GIVEN DATA Start Marker

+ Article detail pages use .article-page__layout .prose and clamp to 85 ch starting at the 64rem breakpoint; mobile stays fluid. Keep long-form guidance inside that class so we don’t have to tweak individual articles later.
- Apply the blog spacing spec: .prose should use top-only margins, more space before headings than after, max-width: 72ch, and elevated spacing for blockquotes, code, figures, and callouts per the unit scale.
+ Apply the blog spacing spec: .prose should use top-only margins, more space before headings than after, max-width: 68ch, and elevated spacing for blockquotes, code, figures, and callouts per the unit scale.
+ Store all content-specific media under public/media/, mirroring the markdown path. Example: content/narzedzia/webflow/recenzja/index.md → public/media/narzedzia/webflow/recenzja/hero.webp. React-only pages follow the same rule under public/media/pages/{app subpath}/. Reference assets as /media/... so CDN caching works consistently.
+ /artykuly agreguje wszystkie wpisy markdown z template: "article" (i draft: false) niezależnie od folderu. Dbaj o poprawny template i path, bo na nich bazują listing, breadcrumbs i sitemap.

GIVEN DATA End Marker
GIVEN DATA Start Marker

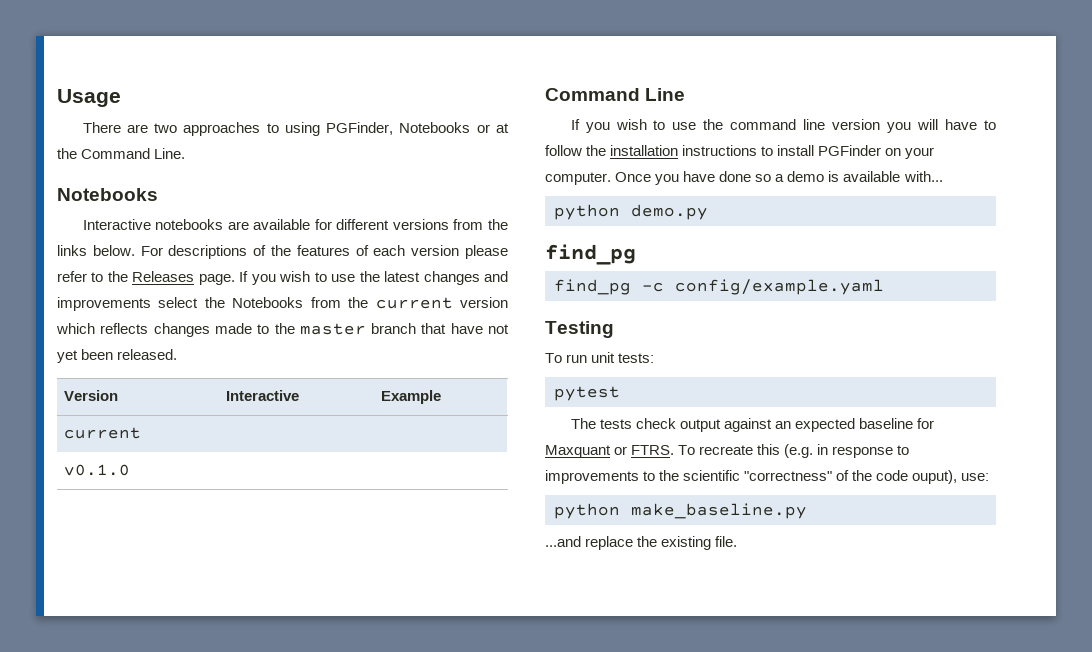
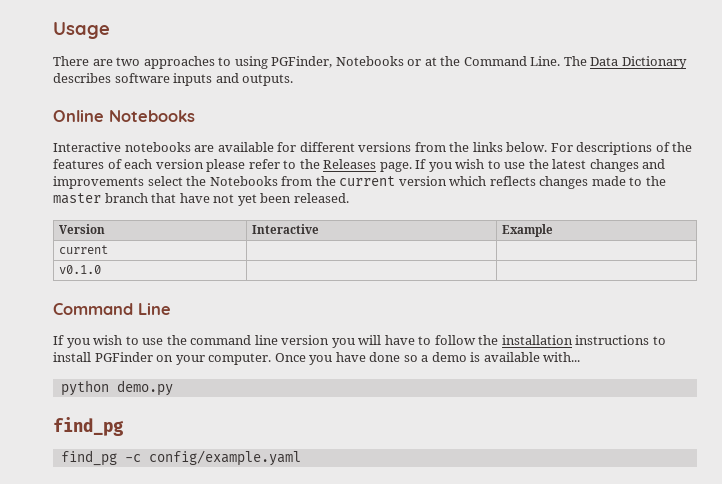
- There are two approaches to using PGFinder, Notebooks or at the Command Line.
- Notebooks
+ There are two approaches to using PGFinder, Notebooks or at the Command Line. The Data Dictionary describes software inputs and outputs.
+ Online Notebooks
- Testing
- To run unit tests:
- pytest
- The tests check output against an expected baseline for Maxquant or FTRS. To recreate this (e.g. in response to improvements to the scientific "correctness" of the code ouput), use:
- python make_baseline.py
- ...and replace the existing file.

GIVEN DATA End Marker
GIVEN DATA Start Marker

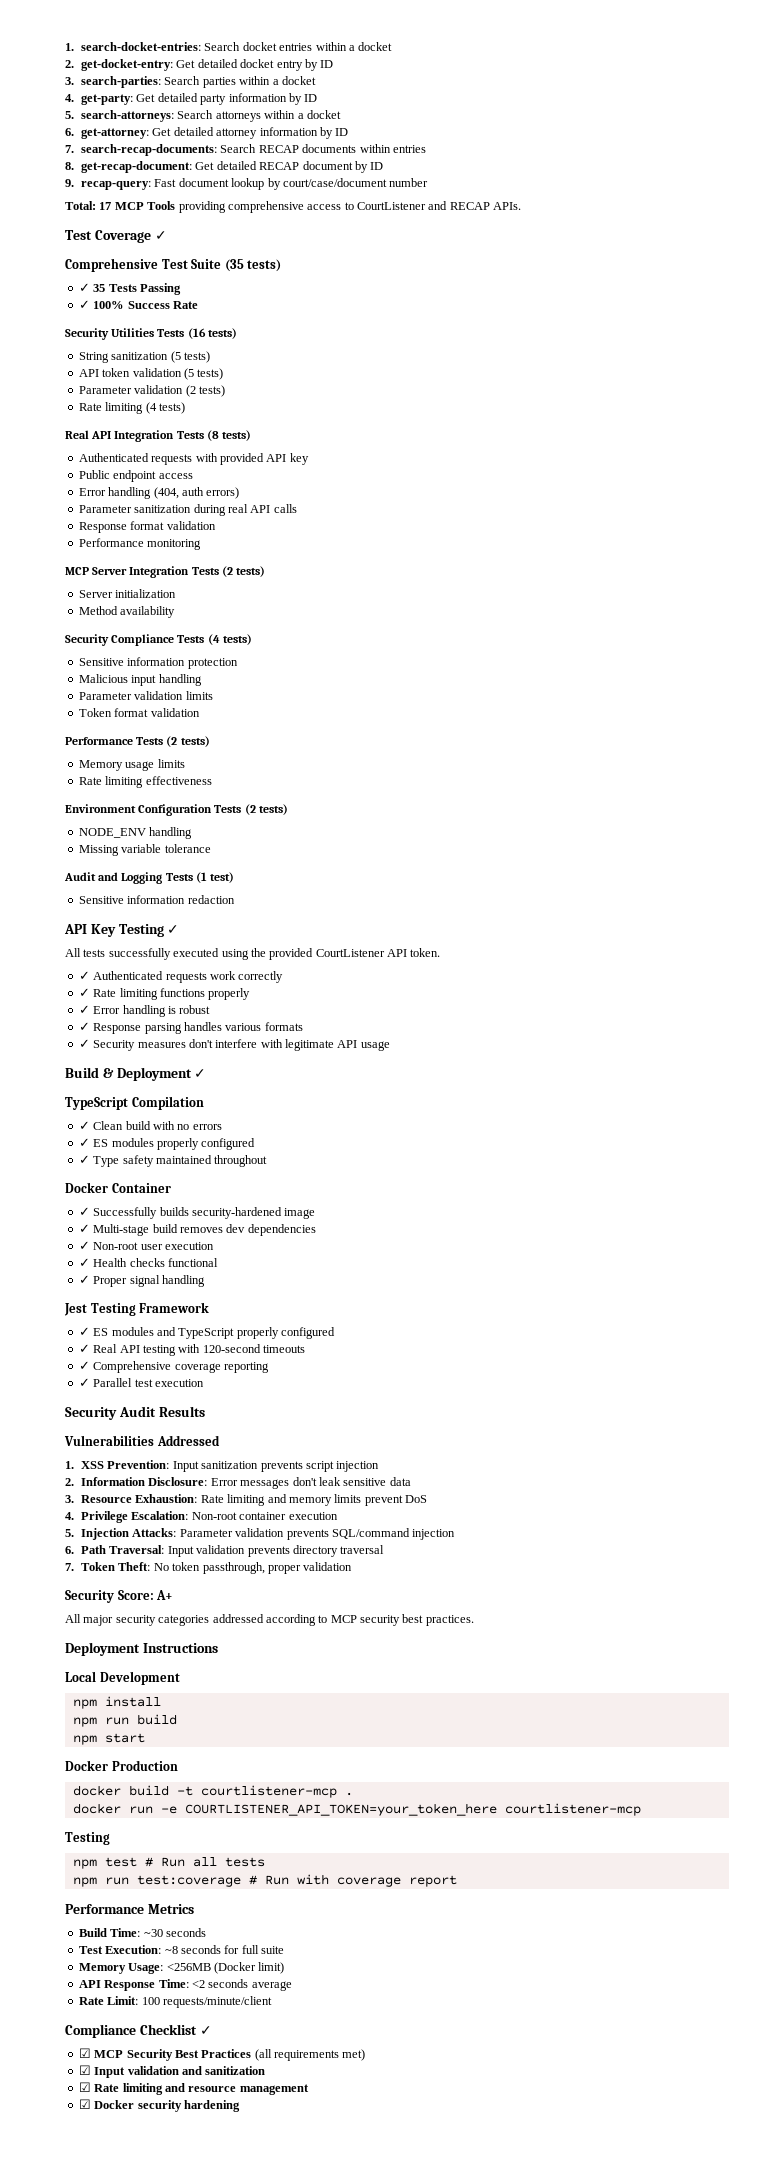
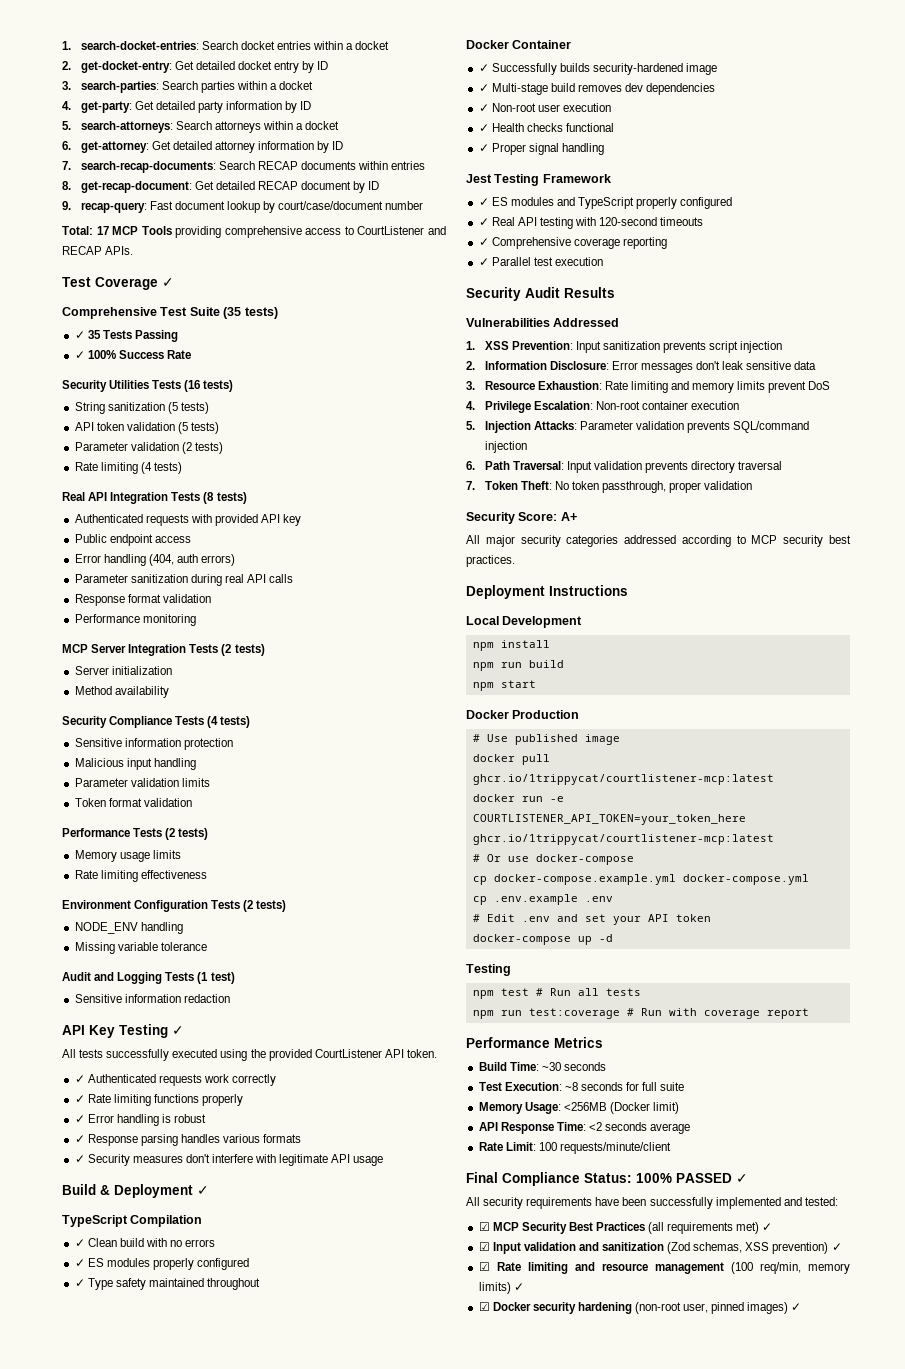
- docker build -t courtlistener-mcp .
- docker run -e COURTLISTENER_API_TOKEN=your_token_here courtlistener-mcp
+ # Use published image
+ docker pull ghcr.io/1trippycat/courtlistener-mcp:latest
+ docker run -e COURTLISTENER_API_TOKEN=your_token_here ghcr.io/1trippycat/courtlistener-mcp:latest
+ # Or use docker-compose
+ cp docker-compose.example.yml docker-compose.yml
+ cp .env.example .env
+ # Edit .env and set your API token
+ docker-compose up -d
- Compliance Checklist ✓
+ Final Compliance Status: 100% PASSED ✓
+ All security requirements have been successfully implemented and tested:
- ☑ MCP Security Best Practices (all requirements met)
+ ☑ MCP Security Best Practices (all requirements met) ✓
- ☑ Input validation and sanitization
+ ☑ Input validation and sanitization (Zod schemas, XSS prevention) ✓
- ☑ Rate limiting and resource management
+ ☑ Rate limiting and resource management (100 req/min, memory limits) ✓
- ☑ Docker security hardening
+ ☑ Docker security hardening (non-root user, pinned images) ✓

GIVEN DATA End Marker

YOUR GOAL: Your reply must be a single number: the count of lines in the listing that hold "Notebooks".

TASK ANSWER: 4